Reality, however, reveals an unfair matchup. Money nearly always trumps people, so why should this time be different, especially given the hundreds of billions of future profits at stake. Little wonder Indian author Arundhati Roy (and others) call democracy "the biggest scam in the world" - for sure the way her country and America practice it.
Also remember - the Supreme Court's ("headnotes" included) Santa Clara County v. Southern Pacific Railroad decision granted corporations personhood, giving them the same rights as people but not the obligations. Those unrestricted powers let them subvert the "general welfare" to where one day its last vestige will be gone.
Former high-level Washington/Wall Street insider Catherine Austin Fitts calls the process "Slow Burn," like boiling a frog that doesn't know it's dinner until done. We're dinner.
Pro and Con Media Responses
Since its 19th century inception, the Nation magazine turned reality on its head. It was once unapologetic about slavery, then later didn't support minority, labor, or women's rights. It championed 19th century laissez fare, attacked the Grangers, Populists, trade unions and socialists. In 1999, it called the US/NATO Serbia-Kosovo aggression "humanitarian intervention."

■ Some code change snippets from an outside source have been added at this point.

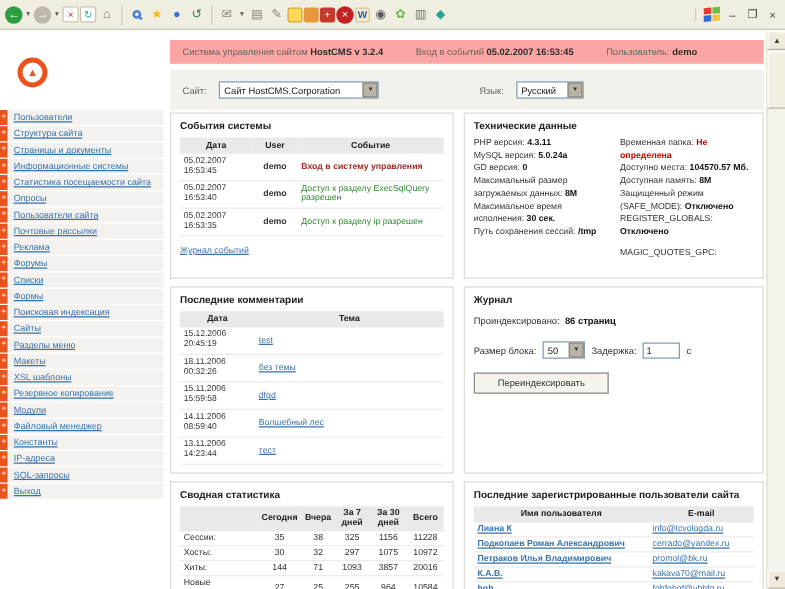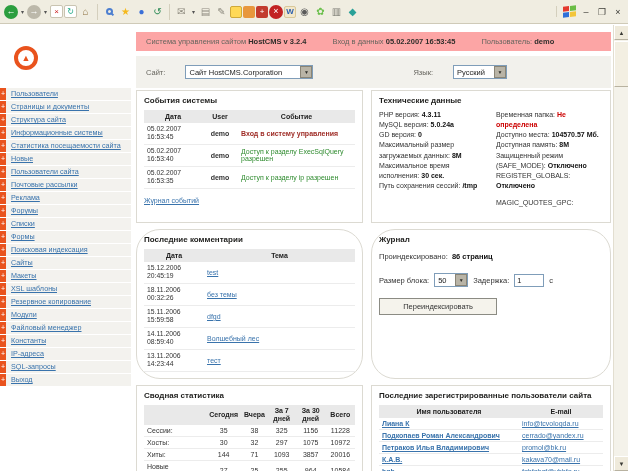--- a/index.html
+++ b/index.html
@@ -159,7 +159,7 @@
 
 <div class="info-bar">
   <span><span>Система управления сайтом</span> <b>HostCMS v 3.2.4</b></span>
-  <span><span>Вход в данных</span> <b>05.02.2007 16:53:45</b></span>
+  <span><span>Вход в событий</span> <b>05.02.2007 16:53:45</b></span>
   <span><span>Пользователь:</span> <b>demo</b></span>
 </div>
 

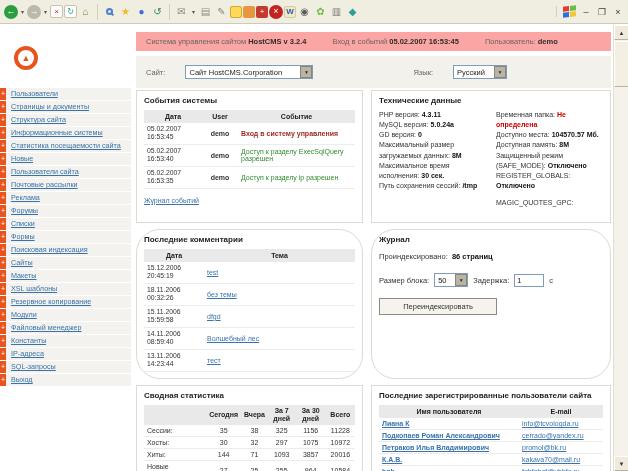--- a/index.html
+++ b/index.html
@@ -43,7 +43,7 @@
     display:flex;align-items:center;gap:26px;padding:0 10px;font-size:7.5px;color:#66655e;}
   .info-bar b{color:#2e2d2a;}
   .site-bar{position:absolute;left:136px;top:56px;width:475px;height:23px;background:#f2f1ec;
-    display:flex;align-items:center;gap:20px;padding:16px 10px;font-size:7.5px;color:#66655e;}
+    display:flex;align-items:center;gap:10px;padding:16px 10px;font-size:7.5px;color:#66655e;}
   .site-bar .gap{width:60px;}
   .xpselect{display:inline-flex;align-items:center;border:1px solid #7f9db9;background:#fff;
     height:14px;font-size:7.5px;color:#222;padding-left:3px;}

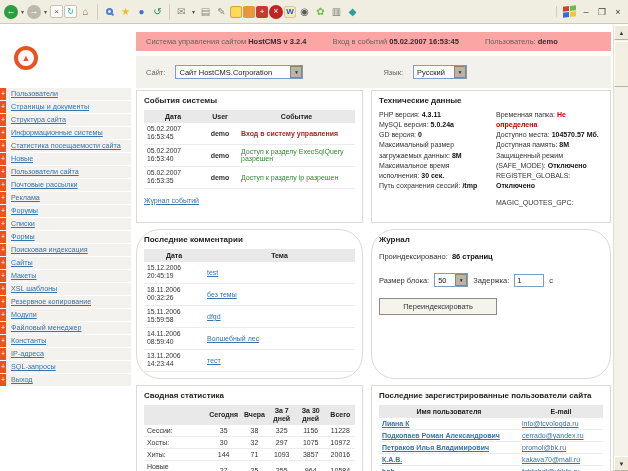--- a/index.html
+++ b/index.html
@@ -184,11 +184,11 @@
     </a>
   <a class="si">
       <span class="plus">+</span>
+      <span class="lbl">Структура сайта</span>
+    </a>
+  <a class="si">
+      <span class="plus">+</span>
       <span class="lbl">Страницы и документы</span>
-    </a>
-  <a class="si">
-      <span class="plus">+</span>
-      <span class="lbl">Структура сайта</span>
     </a>
   <a class="si">
       <span class="plus">+</span>

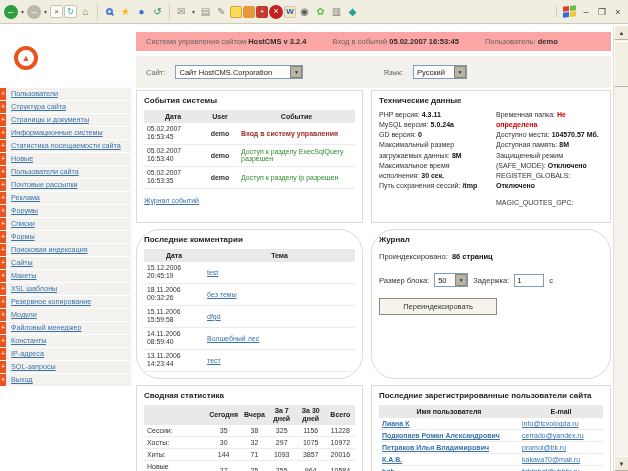--- a/index.html
+++ b/index.html
@@ -200,7 +200,7 @@
     </a>
   <a class="si">
       <span class="plus">+</span>
-      <span class="lbl">Новые</span>
+      <span class="lbl">Опросы</span>
     </a>
   <a class="si">
       <span class="plus">+</span>

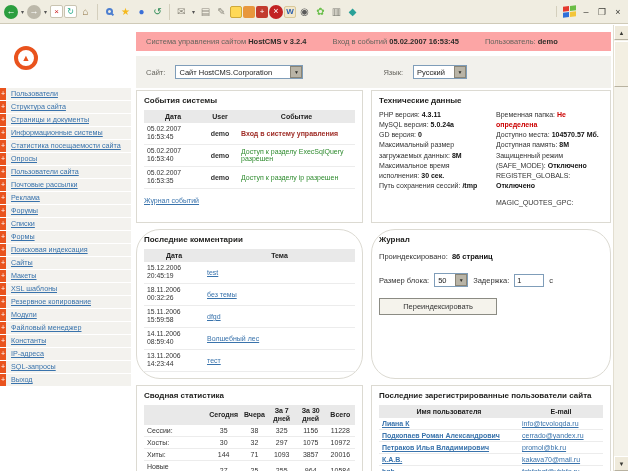--- a/index.html
+++ b/index.html
@@ -63,7 +63,7 @@
   .panel{border:1px solid #dcdad2;background:#fff;padding:5px 7px;overflow:hidden;}
   .p-title{font-size:8px;font-weight:bold;color:#1e1e1c;margin-bottom:5px;}
   .p-events,.p-tech{height:133px;}
-  .p-comments,.p-search{height:150px;border-radius:24px;}
+  .p-comments,.p-search{height:150px;}
   .p-stats,.p-users{height:113px;}
 
   table{border-collapse:collapse;width:100%;}

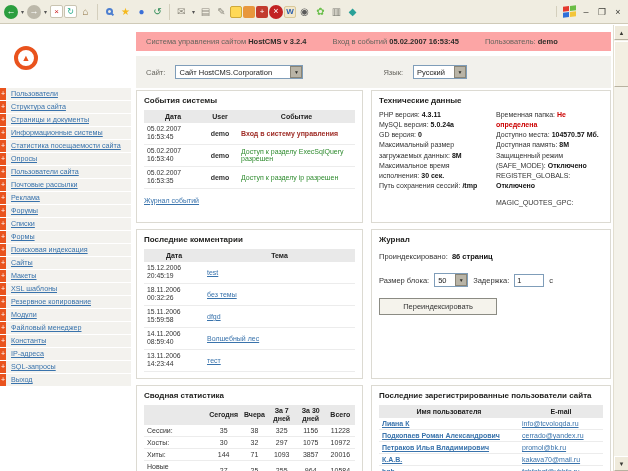--- a/index.html
+++ b/index.html
@@ -236,6 +236,10 @@
     </a>
   <a class="si">
       <span class="plus">+</span>
+      <span class="lbl">Разделы меню</span>
+    </a>
+  <a class="si">
+      <span class="plus">+</span>
       <span class="lbl">Макеты</span>
     </a>
   <a class="si">

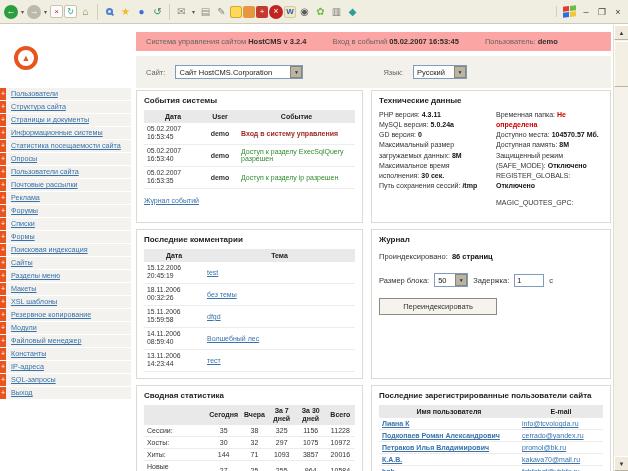--- a/index.html
+++ b/index.html
@@ -91,7 +91,7 @@
   .xpinput{width:30px;height:13px;border:1px solid #7f9db9;font-size:7.5px;padding:0 2px;
     font-family:"Liberation Sans",sans-serif;color:#222;}
   .xpbutton{margin-top:11px;border:1px solid #8b8b83;background:#f5f3ec;font-size:7.5px;color:#333;
-    padding:3px 0;width:118px;text-align:center;font-family:"Liberation Sans",sans-serif;cursor:pointer;}
+    padding:3px 0;width:108px;text-align:center;font-family:"Liberation Sans",sans-serif;cursor:pointer;}
 
   
   .stats td:first-child{text-align:left;}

After 9/11, it backed the official explanation despite convincing evidence debunking it. Initially, it supported the Afghan and Iraq wars, claimed "no evidence" America's 2004 presidential election was stolen, and in January 2006, ran an offensive full-page anti-Muslim ad titled "Arabian Fables," claiming Palestinians are prone to violence and deceptions. Two months later, it said Haiti's Jean-Bertrand Aristide was "feared and despised," then blamed Haitians for their own misery.
Its biased editorials and articles support Democrats, suppress disturbing truths about them, and call business as usual "progressive." Unsurprisingly, they backed Obamacare from inception, editor Katrina Vanden Heuvel now calling America "a stronger nation for it."